Frequently asked questions
What is the time constant of an RL circuit diagram?
The time constant is τ = L/R seconds. A larger inductance or smaller resistance gives a longer time constant, meaning the current rises more slowly toward its final value. After one τ, current reaches 63.2% of VS/R.
How is an RL circuit different from an RC circuit?
In an RC circuit, the capacitor voltage rises exponentially to the supply voltage and the current decays. In an RL circuit, the inductor current rises exponentially to VS/R and the inductor voltage decays. The two are duals — RL uses L/R for τ while RC uses R×C.
What is inductive reactance and how does it affect an RL circuit?
Inductive reactance XL = 2πfL increases with frequency. At high frequencies, the inductor opposes current flow more strongly, increasing the total circuit impedance Z = √(R² + XL²) and causing the output voltage (across R for low-pass) to decrease.
Why does an inductor cause a voltage spike when switched off?
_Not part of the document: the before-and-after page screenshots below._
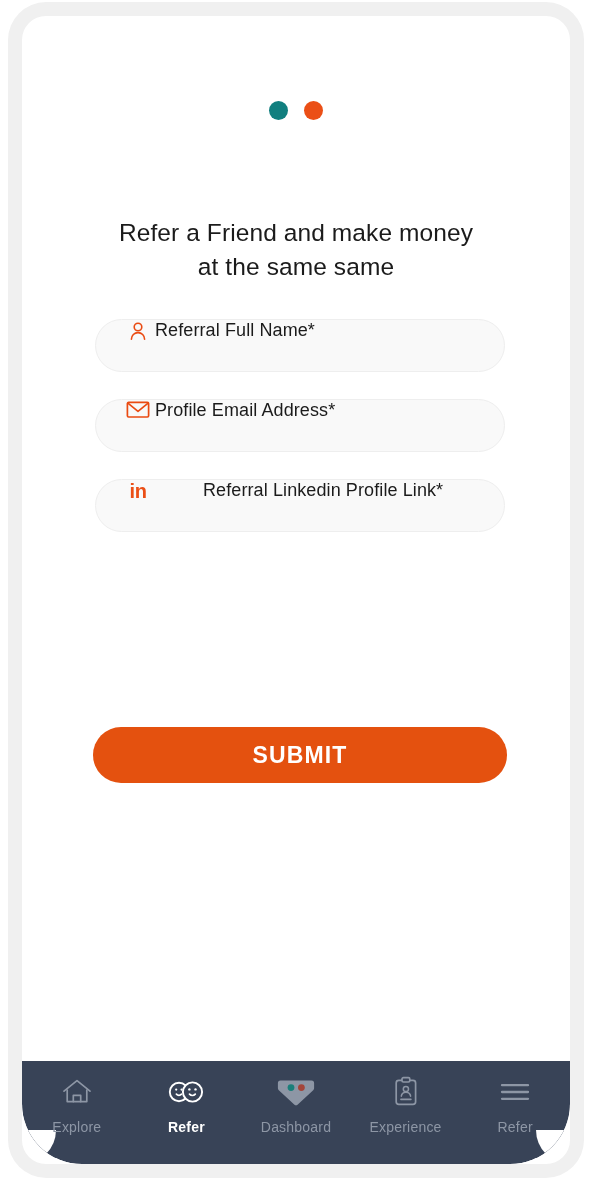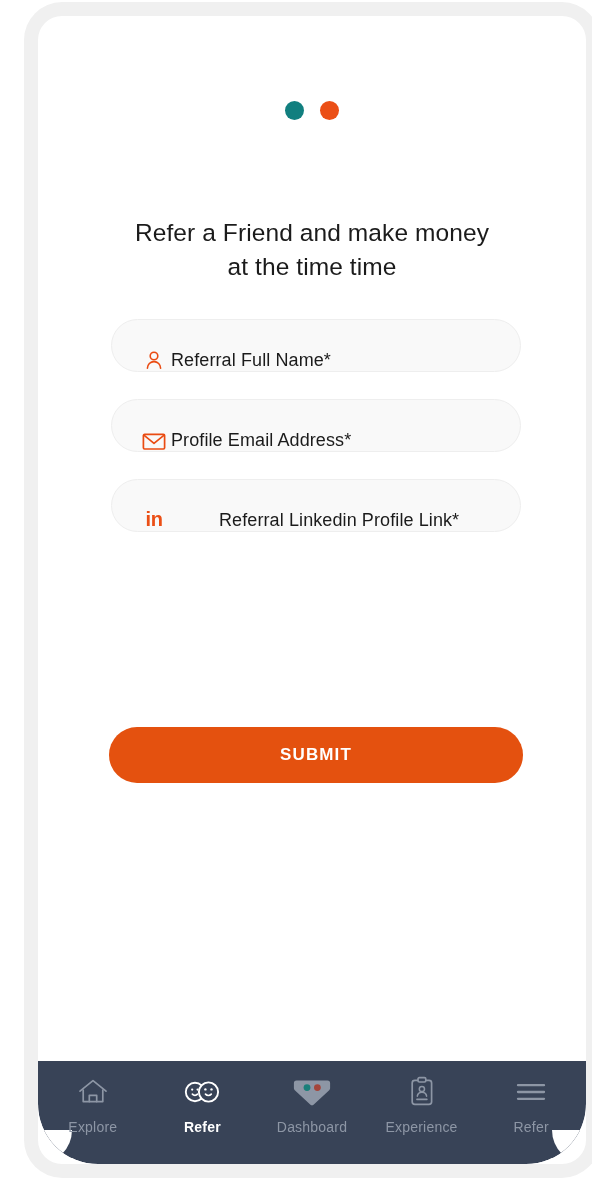"Refer a Friend and make" .phone-frame { margin-left: 16px -> none }
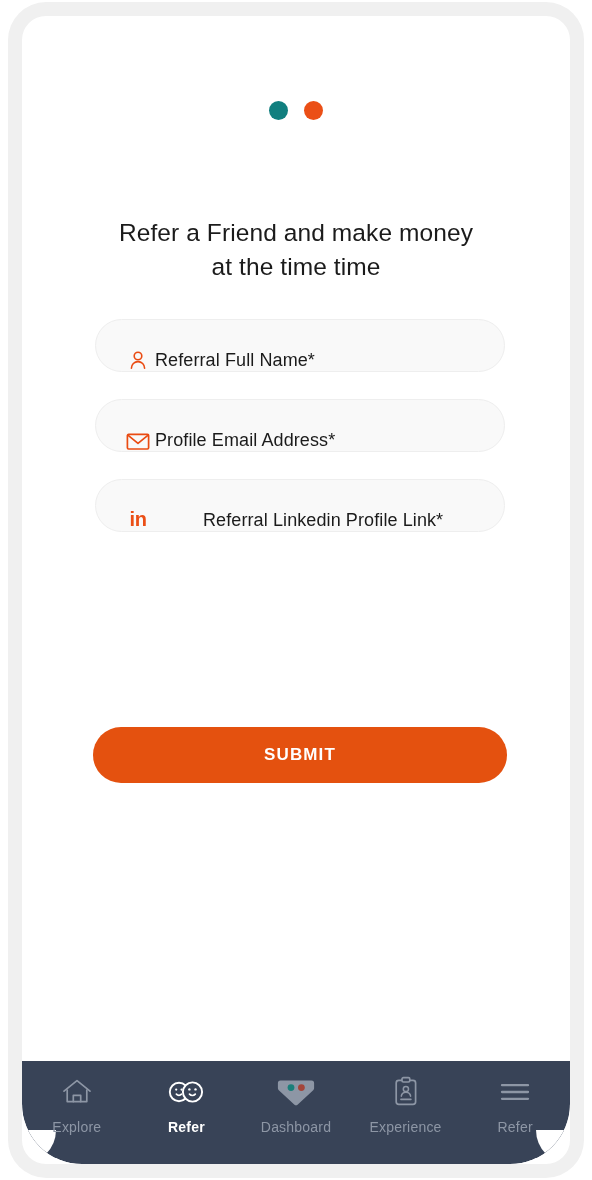"at the time time" span { text: time time -> same same }
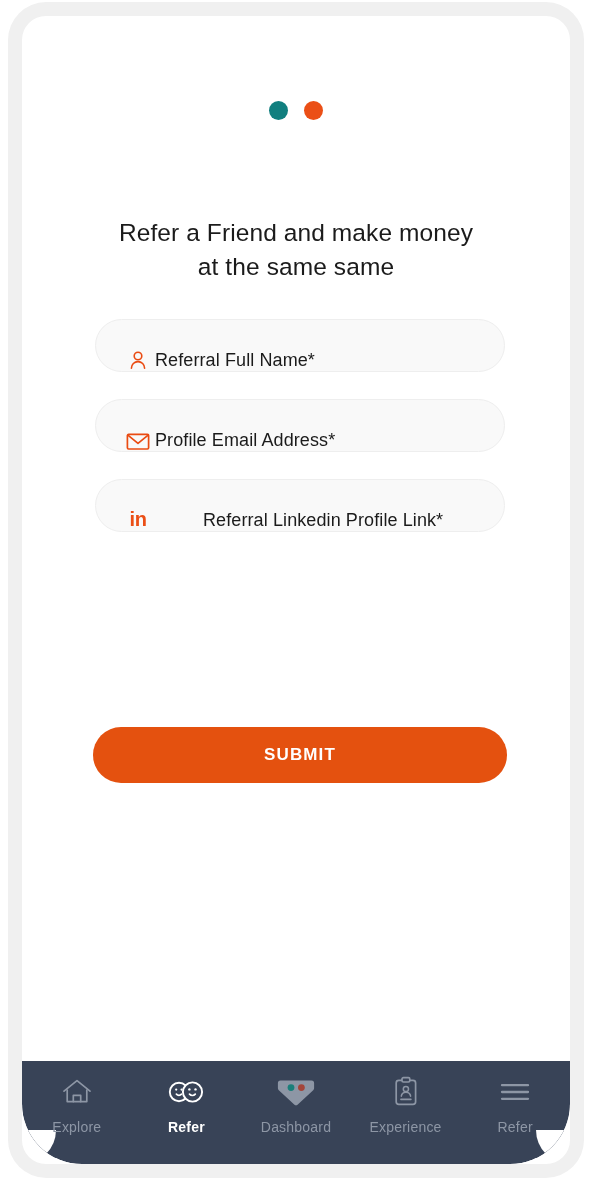"Referral Full Name*" .field { align-items: flex-end -> flex-start }
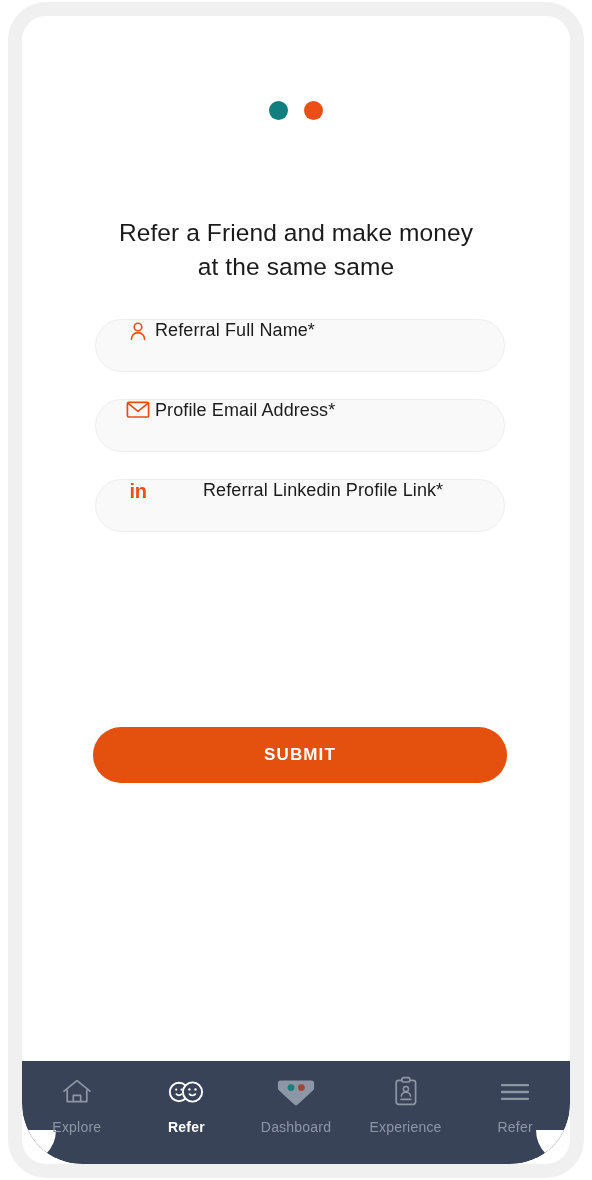"SUBMIT" .submit { font-size: 17px -> 23px }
The inductor stores energy ½LI² in its magnetic field. When current is interrupted abruptly, VL = L × dI/dt becomes very large due to the sudden rate of change. This spike can reach hundreds of volts, depending on circuit inductance and switching speed.
What is the cut-off frequency of an RL low-pass filter?
The cut-off frequency (−3 dB point) is fc = R / (2πL). For example, with R = 1 kΩ and L = 10 mH: fc = 1000 / (2π × 0.01) ≈ 15.9 kHz.
What are common applications of RL circuits?
RL circuits are used as EMI filters on DC power lines, inductor-input LC power supply filters, motor starting circuits, solenoid valve drivers, RF impedance matching networks, and as the inductive part of LC tank circuits in oscillators and radio receivers.
Does winding resistance affect RL circuit performance?
Yes. The DC resistance (DCR) of the inductor winding adds to the circuit resistance R, reducing the effective τ and shifting fc higher. For precision designs, measure DCR with an ohmmeter and use Reffective = R + DCR in all formulas.